Jumat, 18 Juni 2010

Aceh Timur Dan Kota Langsa Sama-sama Makin Merana

Alam Pegang Kuasa
Oleh Ibnu Sa’dan
SEBELUM terjadi pemekaran, Kabupaten Aceh Timur terkenal sebagai wilayah Aceh yang makmur, dan Langsa sebagai ibukotanya terkenal sebagai kota yang kaya. Banyak orang dari daerah lain datang kemari untuk mengadu nasib, mencari peruntungan, dan umumnya memang berhasil. Ada yang sukses di pemerintahan menjadi pegawai negri lalu dapat jabatan, dan ada pula yang sukses di bidang swasta seperti pada sektor niaga, pertambakan, kontraktor, serta berbagai sektor lainnya.
Alam pegang kuasa, hari berganti tahun bertukar. Setelah terjadi pemekaran, Kabupaten Aceh Timur dan Kota Langsa sama-sama jadi merana. Air, tanah, angin, dan api bukan itu penyebabnya, karena di dua daerah ini tidak ada kerusakan yang signifikan akibat bencana. Bahkan dari dulu hingga sekarang, sepertinya alam begitu manja memperlakukan warga. Tapi kenapa juga Kabupaten Aceh Timur dan Kota Langsa tidak berkembang? Malah makin terpuruk dibandingkan dengan masa lalunya.

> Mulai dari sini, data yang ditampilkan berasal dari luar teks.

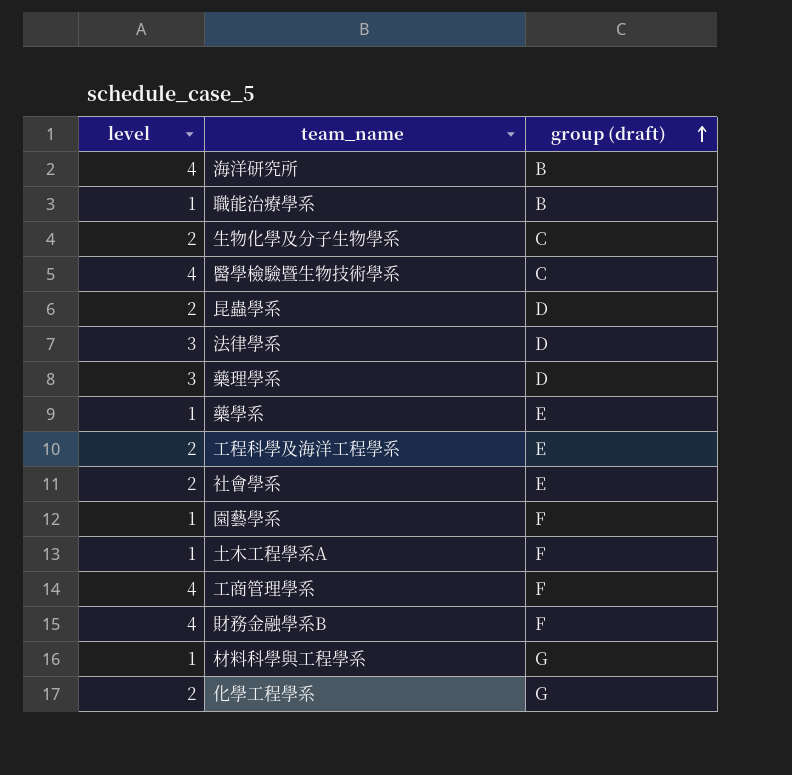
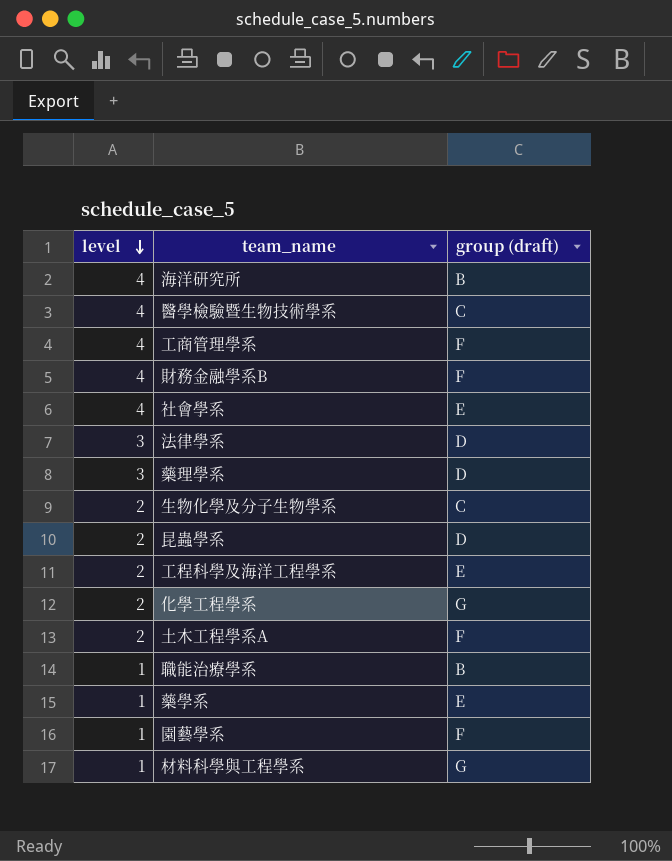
row order: group (draft) ascending -> level descending
社會學系 | level: 2 -> 4
土木工程學系A | level: 1 -> 2

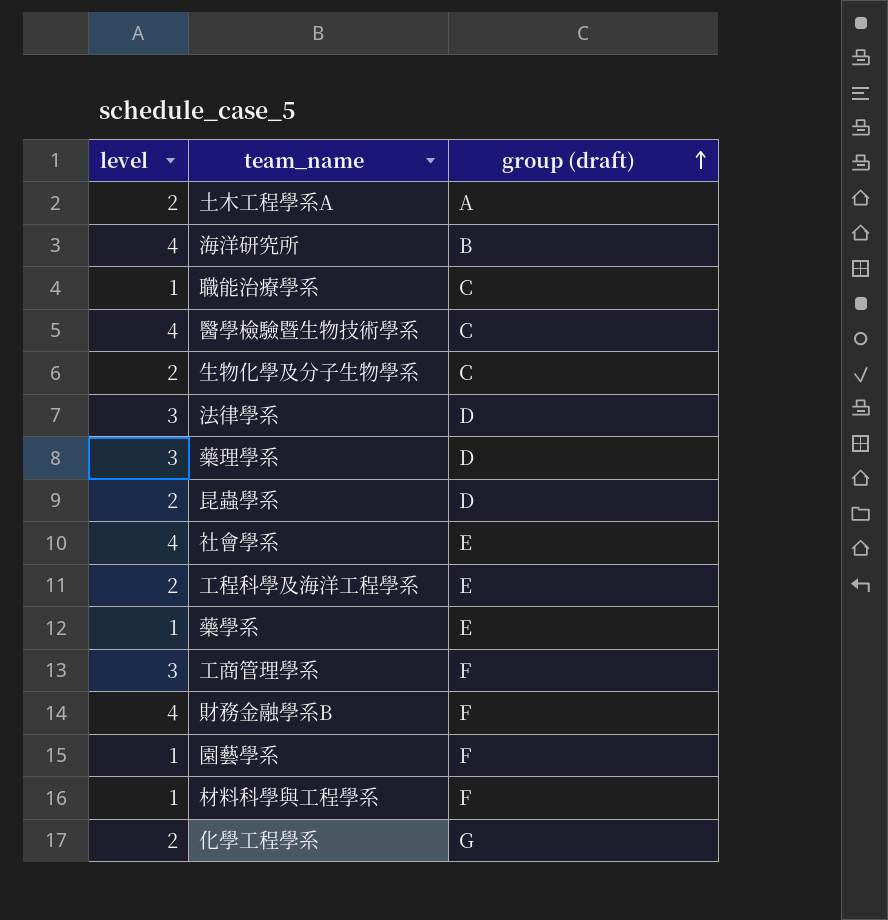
row order: level descending -> group (draft) ascending
土木工程學系A | group (draft): F -> A
職能治療學系 | group (draft): B -> C
工商管理學系 | level: 4 -> 3
材料科學與工程學系 | group (draft): G -> F

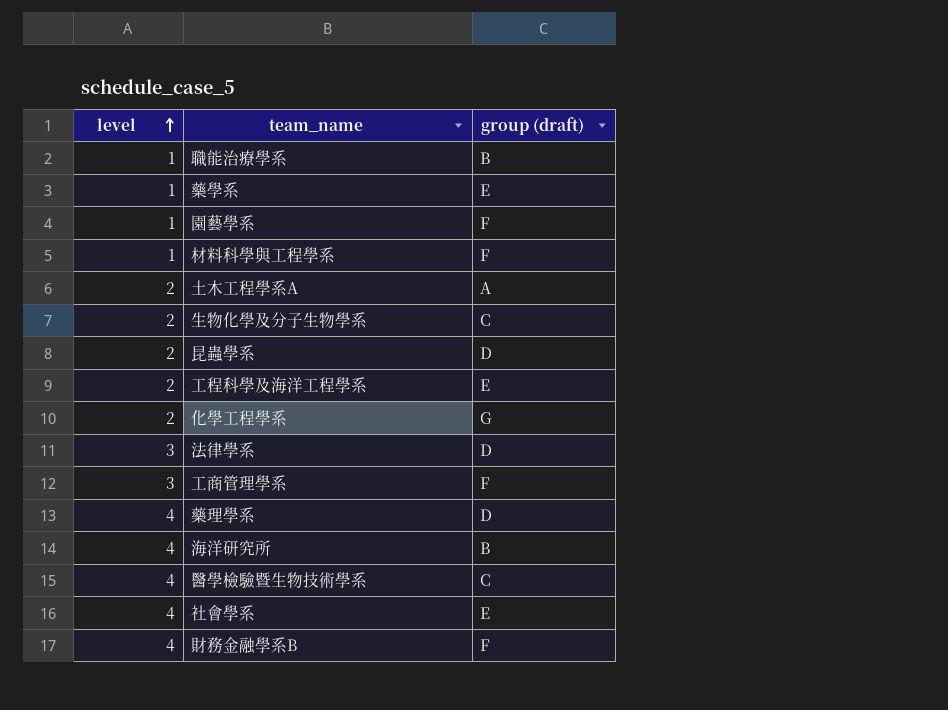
row order: group (draft) ascending -> level ascending
職能治療學系 | group (draft): C -> B
藥理學系 | level: 3 -> 4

Buah khuldi dari pekarangan siapa gerangan yang telah dipetik dari pohonya, sehingga warga di dua daerah ini seperti mendapat hukuman harus menjauh dari hidup bahagia. Ibarat yatim piatu yang diterlantarkan walinya, setiap warga dengan terpaksa harus berjuang sendiri-sendiri melawati semua tantangan hidup yang mengintainya sepanjang masa. Pimpinan pemerintahan dan anggota dewan yang telah mereka pilih semuanya sibuk dengan urusan sendiri, sehingga tidak sempat memikirkan nasib rakyat.

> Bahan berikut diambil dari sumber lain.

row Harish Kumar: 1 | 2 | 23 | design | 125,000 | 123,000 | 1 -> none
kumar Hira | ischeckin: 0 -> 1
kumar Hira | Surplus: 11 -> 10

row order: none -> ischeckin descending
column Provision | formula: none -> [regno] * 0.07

Jalan-jalan yang rusak, jembatan yang putus, pengangguran yang makin bertambah, dan berbagai kebutuhan rumah tangga yang makin sulit dipenuhi, itu semua adalah resiko hidup yang harus ditanggung sendiri oleh warga. Kalau ada yang mengeluh barangkali jawaban yang diperoleh dari orang-orang yang seharusnya memberi solusi; “Siapa suruh tinggal di sini?”
Maka itu tidak heran, jika di Langsa dan Aceh Timur sekarang ini tidak terdengar adanya gejolak yang berarti dalam masyarakat. Semua warga sudah dapat bersikap arif dan bijakasana, tidak ada yang melakukan protes, tidak ada demontrasi, kecuali hanya bicara saja antar mereka sendiri di warung-warung kopi, di tempat-tempat kenduri, dan dimana saja mereka sering bertemu termasuk saat menunggu jenazah dimakamkan bila ada orang yang mati.
Pokok pembicaraan pada tempat-tempat yang tidak pernah didengar pejabat pemerintah dan anggota dewan itu, selalu mengusung satu tema yang paling seru, yaitu mengumpat pimpinan daerahnya yang dianggap sudah pekak, tuli, dan bisu. Nuansa frustasi terdengar di mana-mana. Mereka mengeluh dan menyatakan penyesalan, telah memilih pimpinan yang tidak sesuai dengan harapan.
Berbagai fakta bukti pimpinan daerah tidak peduli lagi terhadap rakyat pun meluncur dari mulut-mulut hadirin pada setiap ada pertemuan informal dalam masyarakat. Mulai dari kondisi berbagai sarana umum yang carut marut hingga sulitnya membayangkan wajah kepala daerahnya karena tak pernah lagi turun ke desa-desa, menjadi bahan pembicaraan antar mereka.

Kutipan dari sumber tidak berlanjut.